▶ PROBLEM REQUIREMENTS:
Among the entries that follow, how many lines contain the word "discount"? Give the number alone.

*** Opening of DATA EXTRACT ***

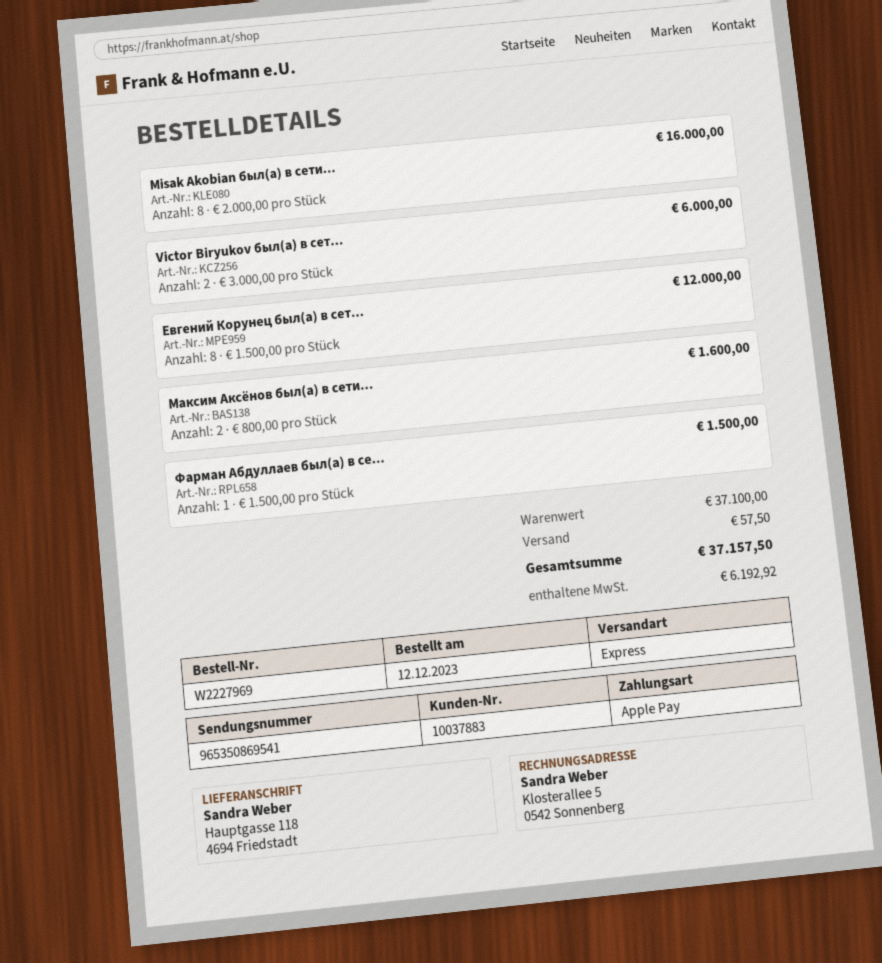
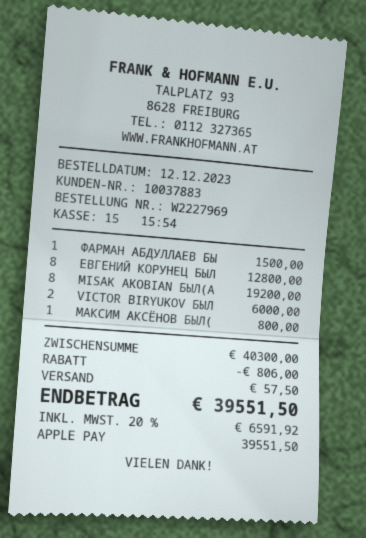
Misak Akobian был(а) в сети...: 8 for 16000.00 -> 8 for 19200.00
Евгений Корунец был(а) в сет...: 8 for 12000.00 -> 8 for 12800.00
Максим Аксёнов был(а) в сети...: 2 for 1600.00 -> 1 for 800.00
subtotal: 37100.00 -> 40300.00
discount: none -> 806.00
tax: 6192.92 -> 6591.92
total: 37157.50 -> 39551.50

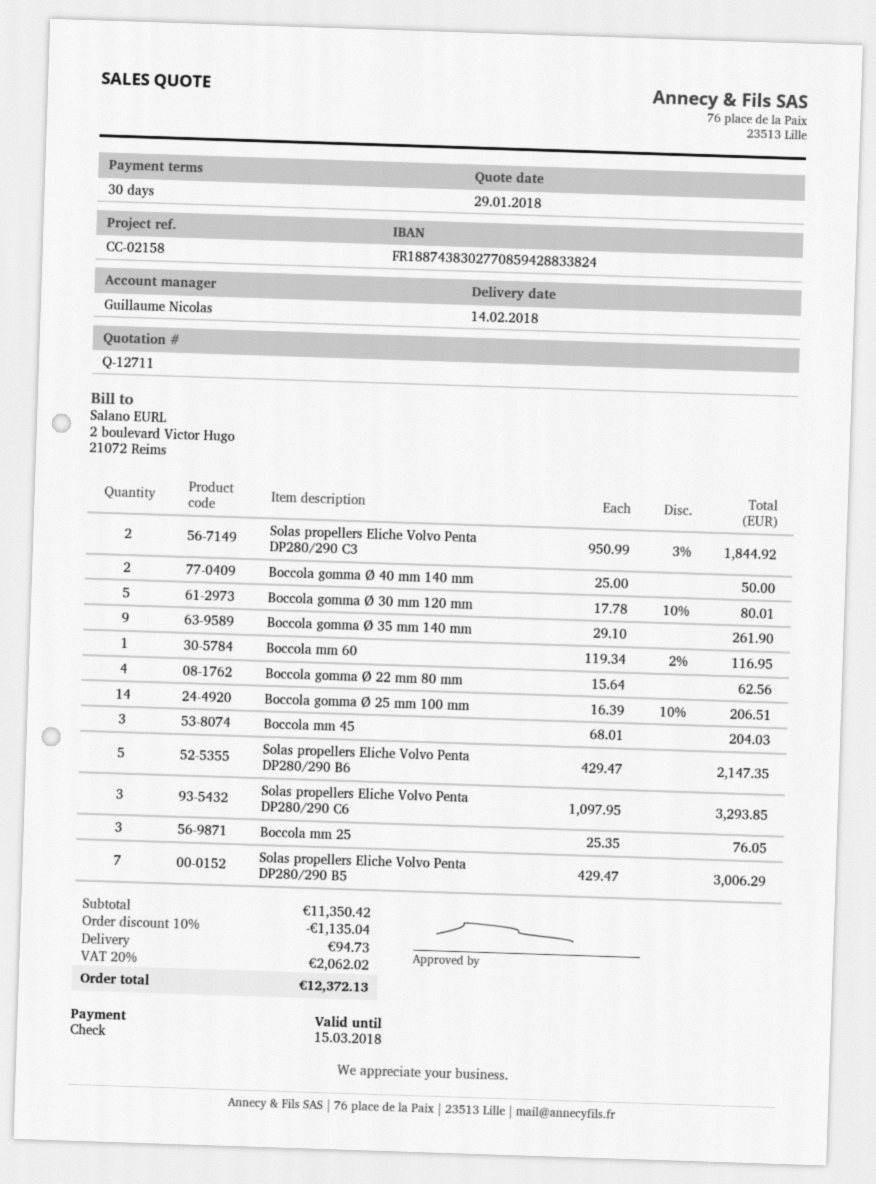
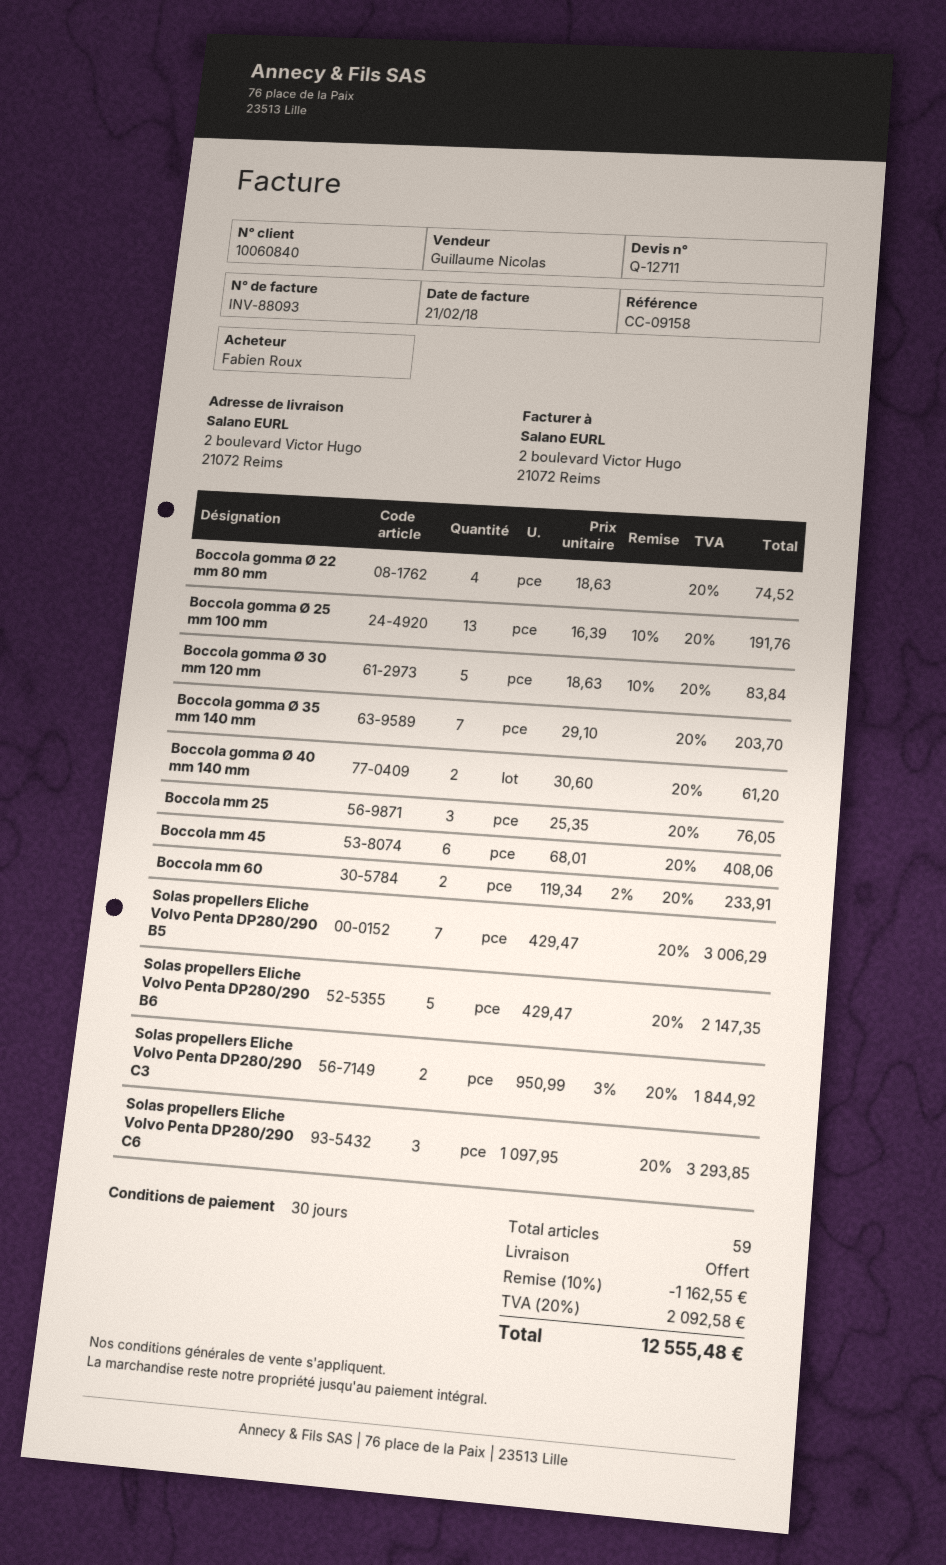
reference: CC-02158 -> CC-09158
Boccola gomma Ø 40 mm 140 mm: 2 x 25.00 = 50.00 -> 2 x 30.60 = 61.20
Boccola gomma Ø 30 mm 120 mm: 5 x 17.78 - 10% = 80.01 -> 5 x 18.63 - 10% = 83.84
Boccola gomma Ø 35 mm 140 mm: 9 x 29.10 = 261.90 -> 7 x 29.10 = 203.70
Boccola mm 60: 1 x 119.34 - 2% = 116.95 -> 2 x 119.34 - 2% = 233.91
Boccola gomma Ø 22 mm 80 mm: 4 x 15.64 = 62.56 -> 4 x 18.63 = 74.52
Boccola gomma Ø 25 mm 100 mm: 14 x 16.39 - 10% = 206.51 -> 13 x 16.39 - 10% = 191.76
Boccola mm 45: 3 x 68.01 = 204.03 -> 6 x 68.01 = 408.06
discount: 10% = 1135.04 -> 10% = 1162.55
shipping: 94.73 -> 0.00
tax: 20% = 2062.02 -> 20% = 2092.58
total: 12372.13 -> 12555.48

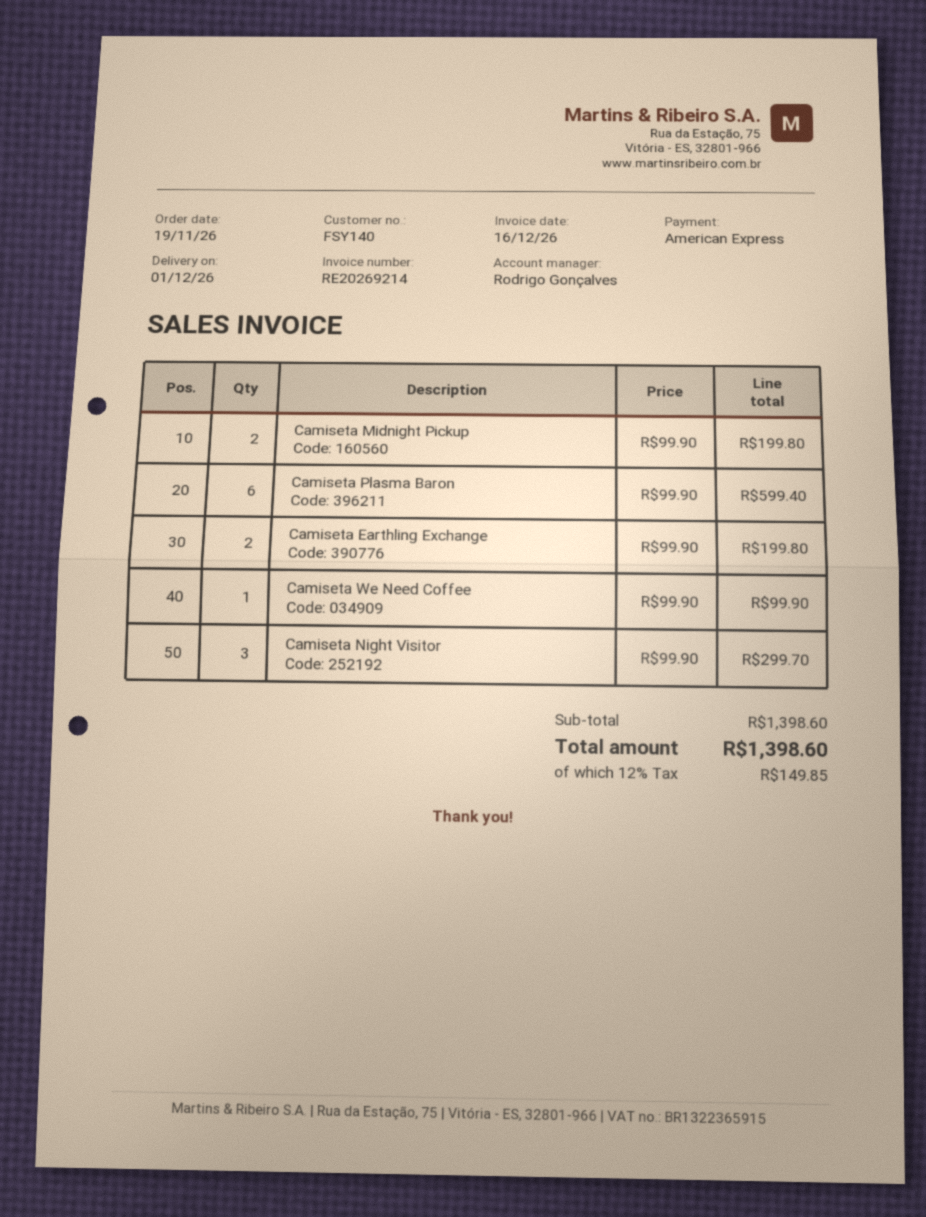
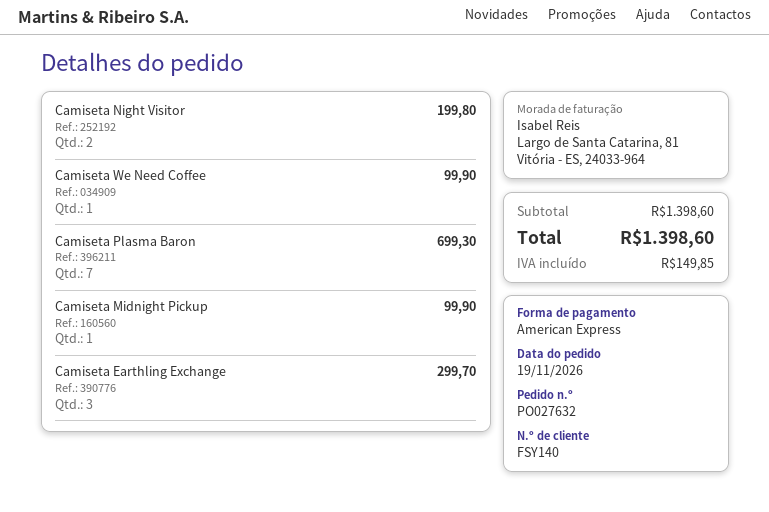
Camiseta Midnight Pickup: 2 for 199.80 -> 1 for 99.90
Camiseta Plasma Baron: 6 for 599.40 -> 7 for 699.30
Camiseta Earthling Exchange: 2 for 199.80 -> 3 for 299.70
Camiseta Night Visitor: 3 for 299.70 -> 2 for 199.80

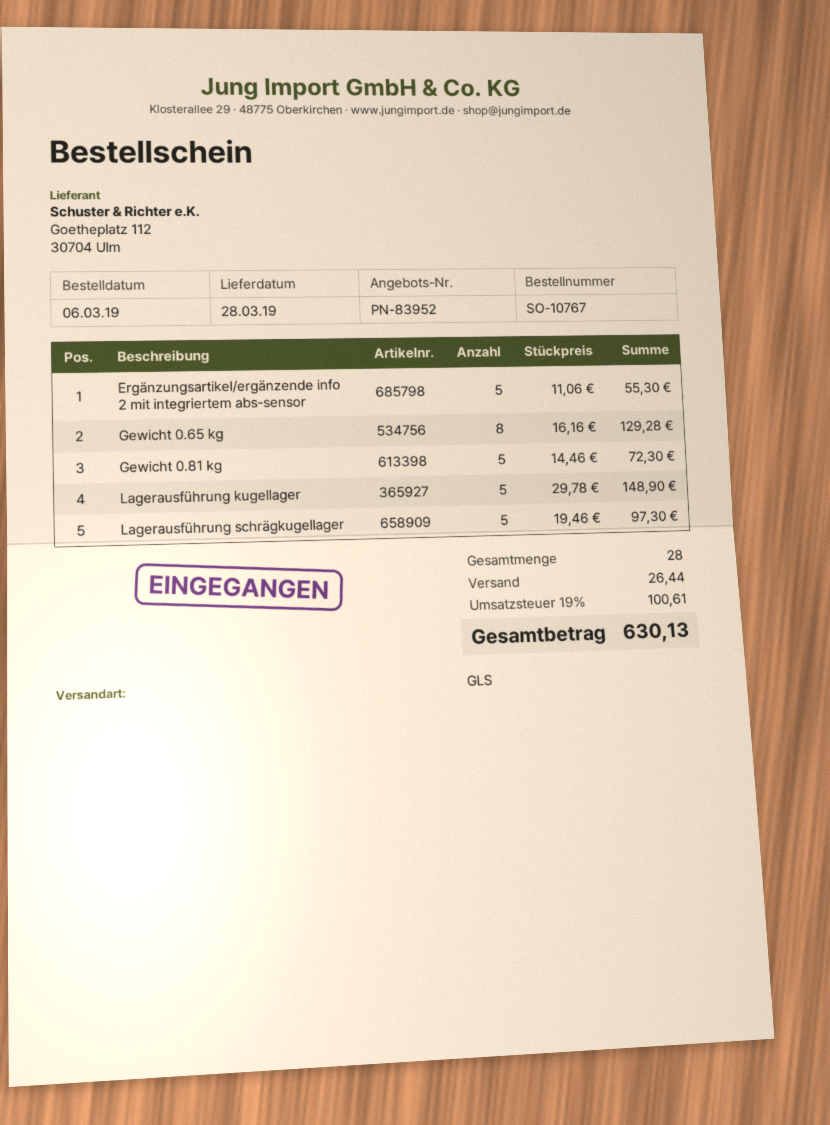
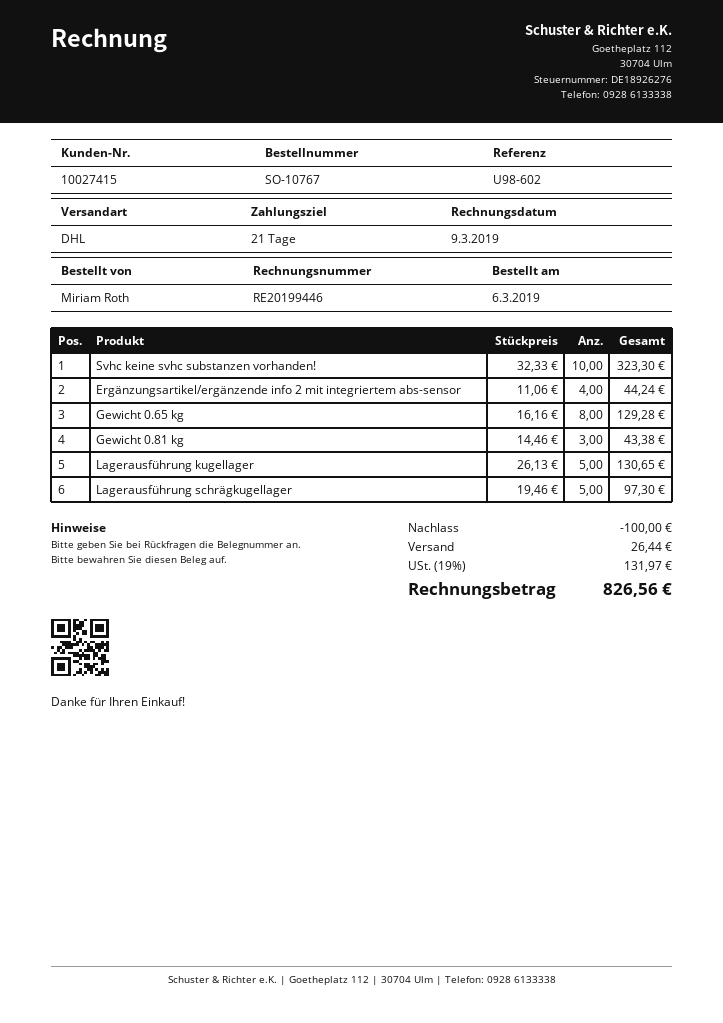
shipping method: GLS -> DHL
Ergänzungsartikel/ergänzende info 2 mit integriertem abs-sensor: 5 x 11.06 = 55.30 -> 4 x 11.06 = 44.24
Gewicht 0.81 kg: 5 x 14.46 = 72.30 -> 3 x 14.46 = 43.38
Lagerausführung kugellager: 5 x 29.78 = 148.90 -> 5 x 26.13 = 130.65
Svhc keine svhc substanzen vorhanden!: none -> 10 x 32.33 = 323.30
discount: none -> 100.00
tax: 19% = 100.61 -> 19% = 131.97
total: 630.13 -> 826.56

*** Close of DATA EXTRACT ***

▶ TASK RESPONSE:
3